WHAT IS BEING ASKED: With the pictures removed, write out the data below exactly.

[Opening DATA section]

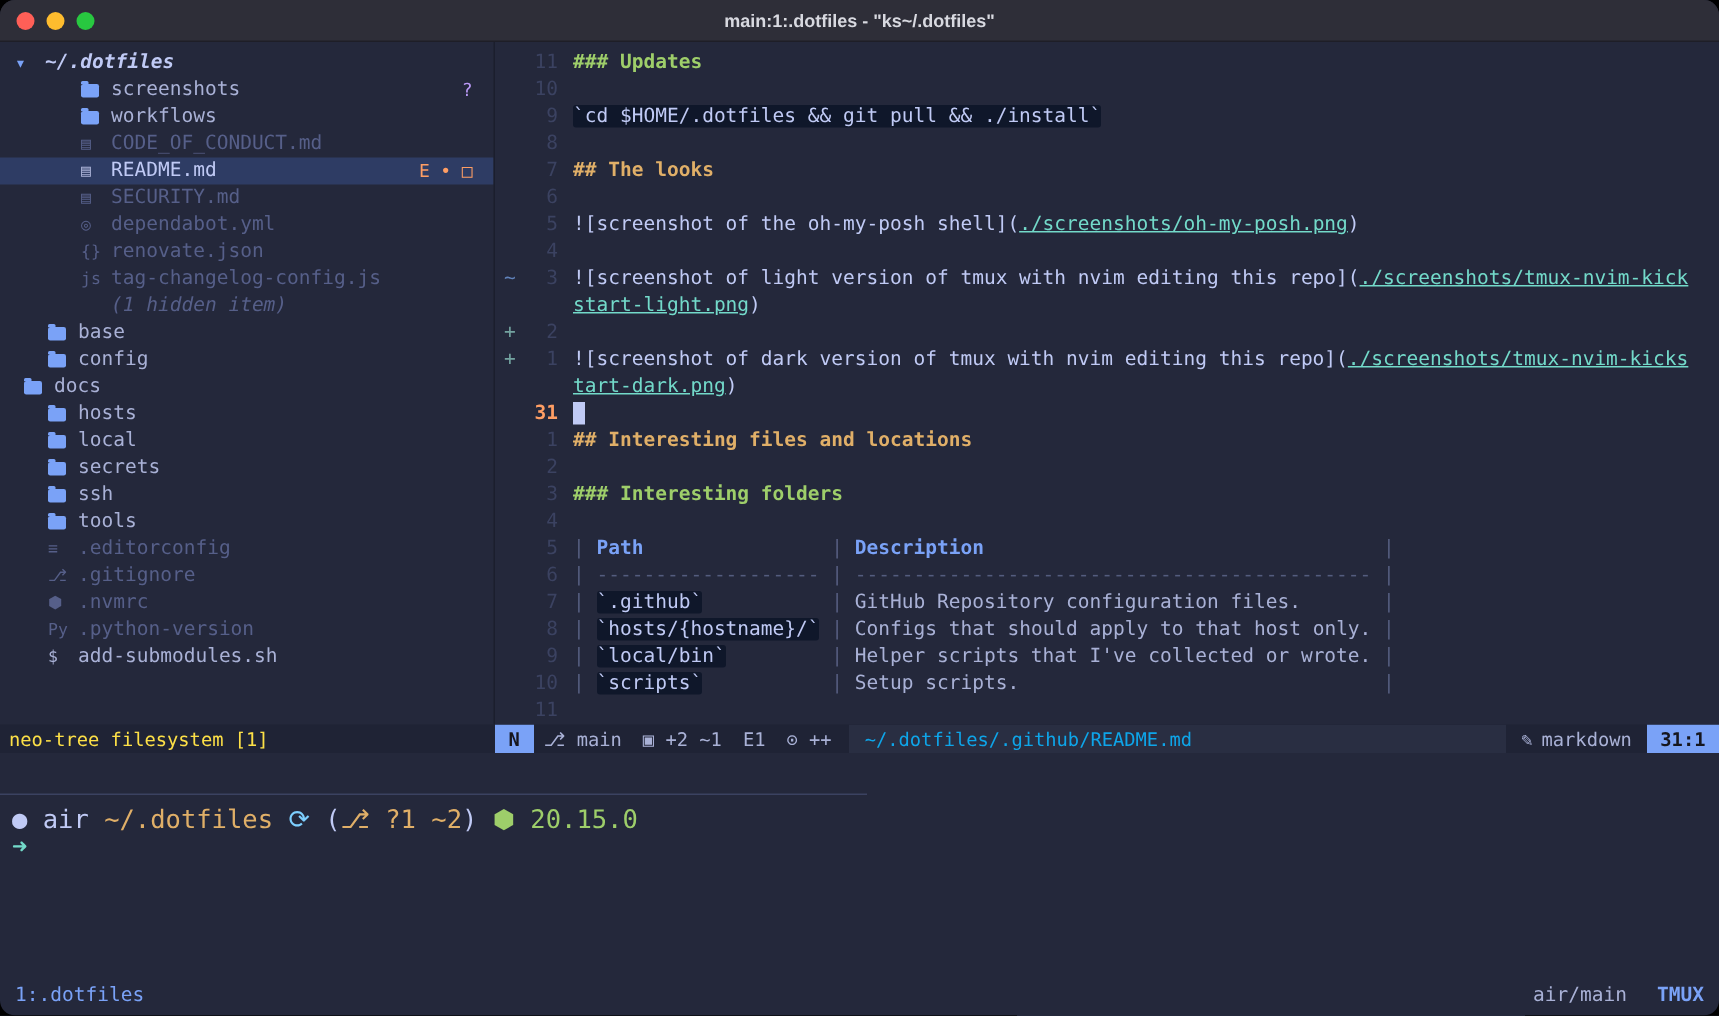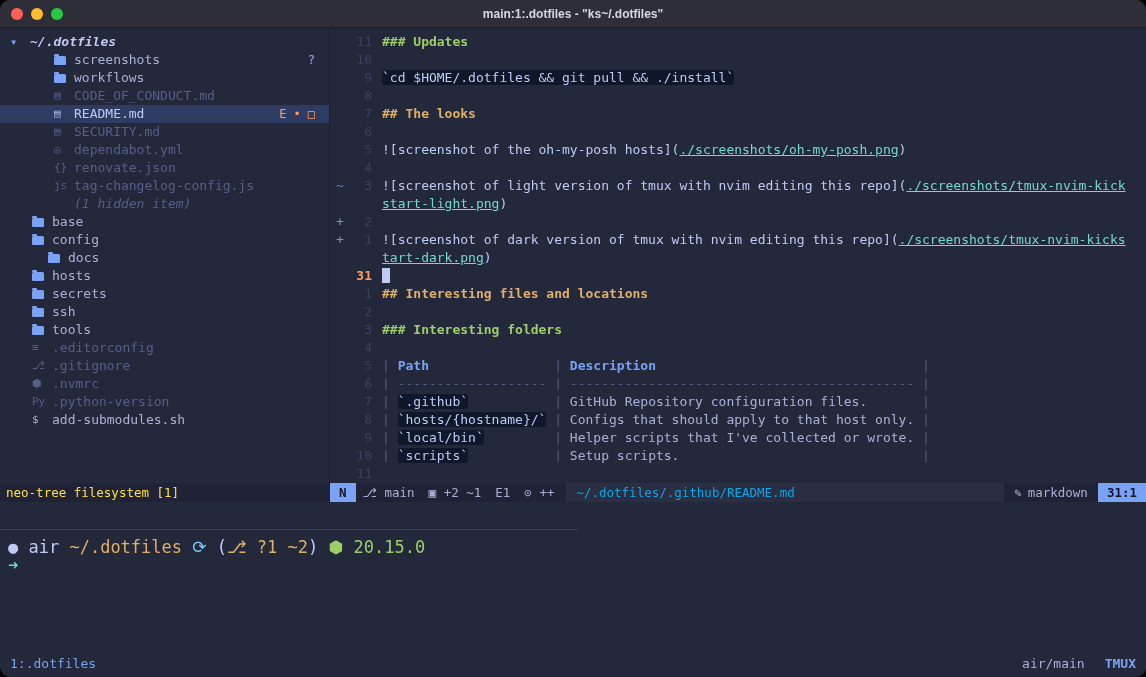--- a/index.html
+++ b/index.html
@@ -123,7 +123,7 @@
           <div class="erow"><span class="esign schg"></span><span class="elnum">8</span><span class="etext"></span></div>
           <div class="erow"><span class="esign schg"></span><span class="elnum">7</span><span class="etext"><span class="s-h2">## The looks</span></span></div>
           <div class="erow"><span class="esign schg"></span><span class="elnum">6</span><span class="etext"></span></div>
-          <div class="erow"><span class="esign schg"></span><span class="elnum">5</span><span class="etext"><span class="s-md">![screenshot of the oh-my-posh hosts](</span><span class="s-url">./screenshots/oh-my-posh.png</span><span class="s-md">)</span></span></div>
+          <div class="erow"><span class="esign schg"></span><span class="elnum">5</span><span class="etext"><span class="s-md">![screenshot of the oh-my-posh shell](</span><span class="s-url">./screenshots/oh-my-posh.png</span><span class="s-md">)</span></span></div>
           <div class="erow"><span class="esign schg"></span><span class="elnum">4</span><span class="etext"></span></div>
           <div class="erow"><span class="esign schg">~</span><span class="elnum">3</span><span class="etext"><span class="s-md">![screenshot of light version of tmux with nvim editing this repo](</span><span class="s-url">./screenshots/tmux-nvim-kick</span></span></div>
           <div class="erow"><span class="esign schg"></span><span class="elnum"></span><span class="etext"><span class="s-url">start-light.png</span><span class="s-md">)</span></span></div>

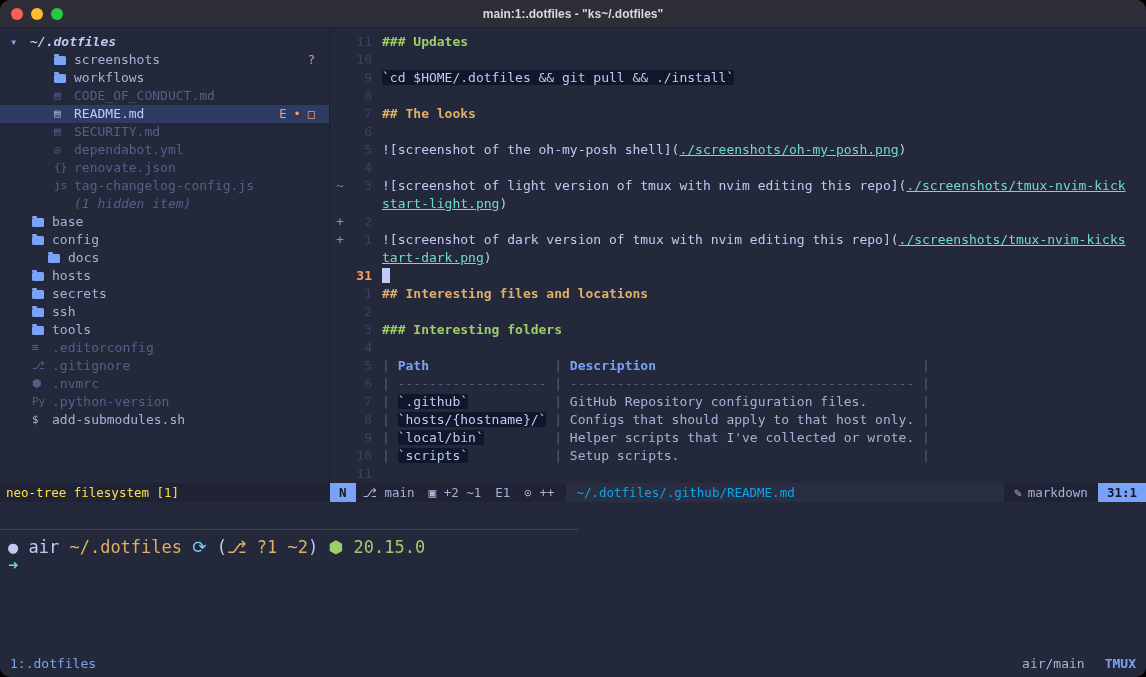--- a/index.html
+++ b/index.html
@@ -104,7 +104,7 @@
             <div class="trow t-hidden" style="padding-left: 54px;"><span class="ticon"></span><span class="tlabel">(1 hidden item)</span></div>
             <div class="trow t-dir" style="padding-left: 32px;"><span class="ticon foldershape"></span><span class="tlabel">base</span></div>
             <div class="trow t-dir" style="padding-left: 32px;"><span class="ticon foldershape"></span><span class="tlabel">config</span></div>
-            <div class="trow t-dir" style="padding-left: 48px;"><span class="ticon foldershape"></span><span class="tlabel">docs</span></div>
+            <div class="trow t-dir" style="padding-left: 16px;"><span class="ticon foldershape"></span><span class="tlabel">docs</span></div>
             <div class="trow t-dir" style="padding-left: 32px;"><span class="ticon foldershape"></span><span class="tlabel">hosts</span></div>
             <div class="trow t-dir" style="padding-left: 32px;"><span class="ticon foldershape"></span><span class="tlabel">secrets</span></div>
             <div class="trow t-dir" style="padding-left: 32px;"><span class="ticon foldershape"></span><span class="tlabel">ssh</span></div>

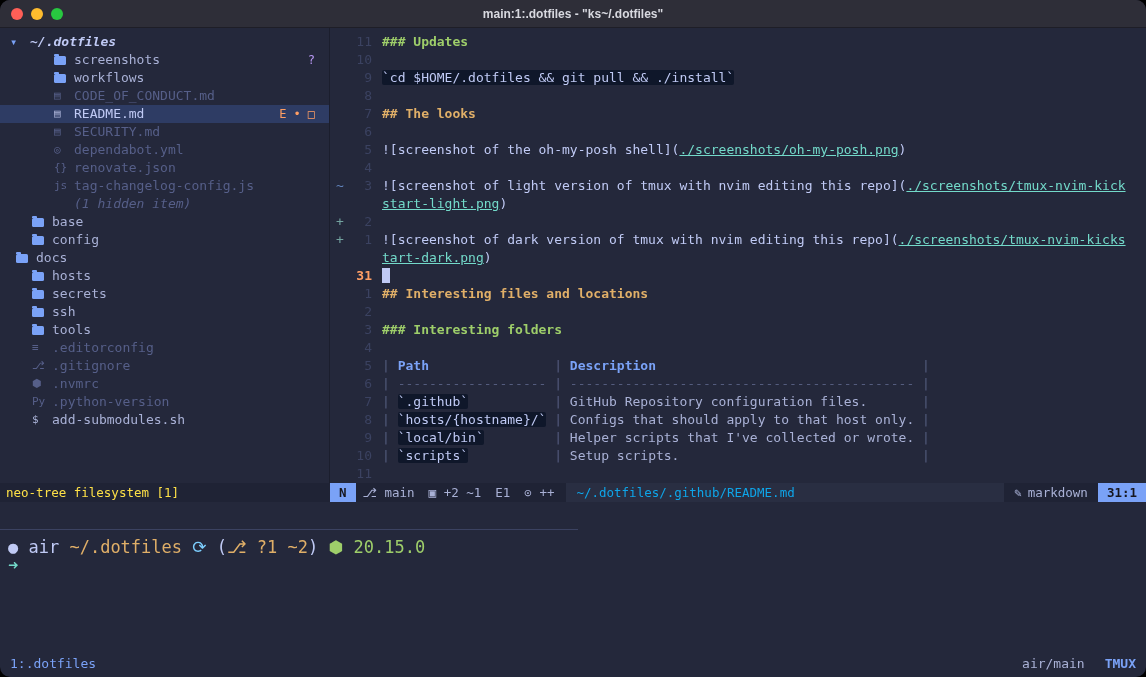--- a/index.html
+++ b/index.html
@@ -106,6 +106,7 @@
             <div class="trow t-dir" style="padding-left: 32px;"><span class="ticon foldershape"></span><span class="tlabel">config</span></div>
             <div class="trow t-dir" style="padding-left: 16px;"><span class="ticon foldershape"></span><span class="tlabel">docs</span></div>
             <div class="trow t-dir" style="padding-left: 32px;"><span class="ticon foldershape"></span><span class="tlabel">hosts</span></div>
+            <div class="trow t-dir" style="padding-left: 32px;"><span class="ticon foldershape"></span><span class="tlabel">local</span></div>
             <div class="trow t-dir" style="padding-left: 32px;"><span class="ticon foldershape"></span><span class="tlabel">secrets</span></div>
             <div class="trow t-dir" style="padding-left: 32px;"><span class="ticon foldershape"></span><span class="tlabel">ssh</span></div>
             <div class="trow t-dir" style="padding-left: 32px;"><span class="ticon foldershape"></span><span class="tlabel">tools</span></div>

[Closing DATA section]

TASK RESULT:
--- a/index.html
+++ b/index.html
@@ -123,7 +123,7 @@
           <div class="erow"><span class="esign schg"></span><span class="elnum">8</span><span class="etext"></span></div>
           <div class="erow"><span class="esign schg"></span><span class="elnum">7</span><span class="etext"><span class="s-h2">## The looks</span></span></div>
           <div class="erow"><span class="esign schg"></span><span class="elnum">6</span><span class="etext"></span></div>
-          <div class="erow"><span class="esign schg"></span><span class="elnum">5</span><span class="etext"><span class="s-md">![screenshot of the oh-my-posh hosts](</span><span class="s-url">./screenshots/oh-my-posh.png</span><span class="s-md">)</span></span></div>
+          <div class="erow"><span class="esign schg"></span><span class="elnum">5</span><span class="etext"><span class="s-md">![screenshot of the oh-my-posh shell](</span><span class="s-url">./screenshots/oh-my-posh.png</span><span class="s-md">)</span></span></div>
           <div class="erow"><span class="esign schg"></span><span class="elnum">4</span><span class="etext"></span></div>
           <div class="erow"><span class="esign schg">~</span><span class="elnum">3</span><span class="etext"><span class="s-md">![screenshot of light version of tmux with nvim editing this repo](</span><span class="s-url">./screenshots/tmux-nvim-kick</span></span></div>
           <div class="erow"><span class="esign schg"></span><span class="elnum"></span><span class="etext"><span class="s-url">start-light.png</span><span class="s-md">)</span></span></div>

--- a/index.html
+++ b/index.html
@@ -104,7 +104,7 @@
             <div class="trow t-hidden" style="padding-left: 54px;"><span class="ticon"></span><span class="tlabel">(1 hidden item)</span></div>
             <div class="trow t-dir" style="padding-left: 32px;"><span class="ticon foldershape"></span><span class="tlabel">base</span></div>
             <div class="trow t-dir" style="padding-left: 32px;"><span class="ticon foldershape"></span><span class="tlabel">config</span></div>
-            <div class="trow t-dir" style="padding-left: 48px;"><span class="ticon foldershape"></span><span class="tlabel">docs</span></div>
+            <div class="trow t-dir" style="padding-left: 16px;"><span class="ticon foldershape"></span><span class="tlabel">docs</span></div>
             <div class="trow t-dir" style="padding-left: 32px;"><span class="ticon foldershape"></span><span class="tlabel">hosts</span></div>
             <div class="trow t-dir" style="padding-left: 32px;"><span class="ticon foldershape"></span><span class="tlabel">secrets</span></div>
             <div class="trow t-dir" style="padding-left: 32px;"><span class="ticon foldershape"></span><span class="tlabel">ssh</span></div>

--- a/index.html
+++ b/index.html
@@ -106,6 +106,7 @@
             <div class="trow t-dir" style="padding-left: 32px;"><span class="ticon foldershape"></span><span class="tlabel">config</span></div>
             <div class="trow t-dir" style="padding-left: 16px;"><span class="ticon foldershape"></span><span class="tlabel">docs</span></div>
             <div class="trow t-dir" style="padding-left: 32px;"><span class="ticon foldershape"></span><span class="tlabel">hosts</span></div>
+            <div class="trow t-dir" style="padding-left: 32px;"><span class="ticon foldershape"></span><span class="tlabel">local</span></div>
             <div class="trow t-dir" style="padding-left: 32px;"><span class="ticon foldershape"></span><span class="tlabel">secrets</span></div>
             <div class="trow t-dir" style="padding-left: 32px;"><span class="ticon foldershape"></span><span class="tlabel">ssh</span></div>
             <div class="trow t-dir" style="padding-left: 32px;"><span class="ticon foldershape"></span><span class="tlabel">tools</span></div>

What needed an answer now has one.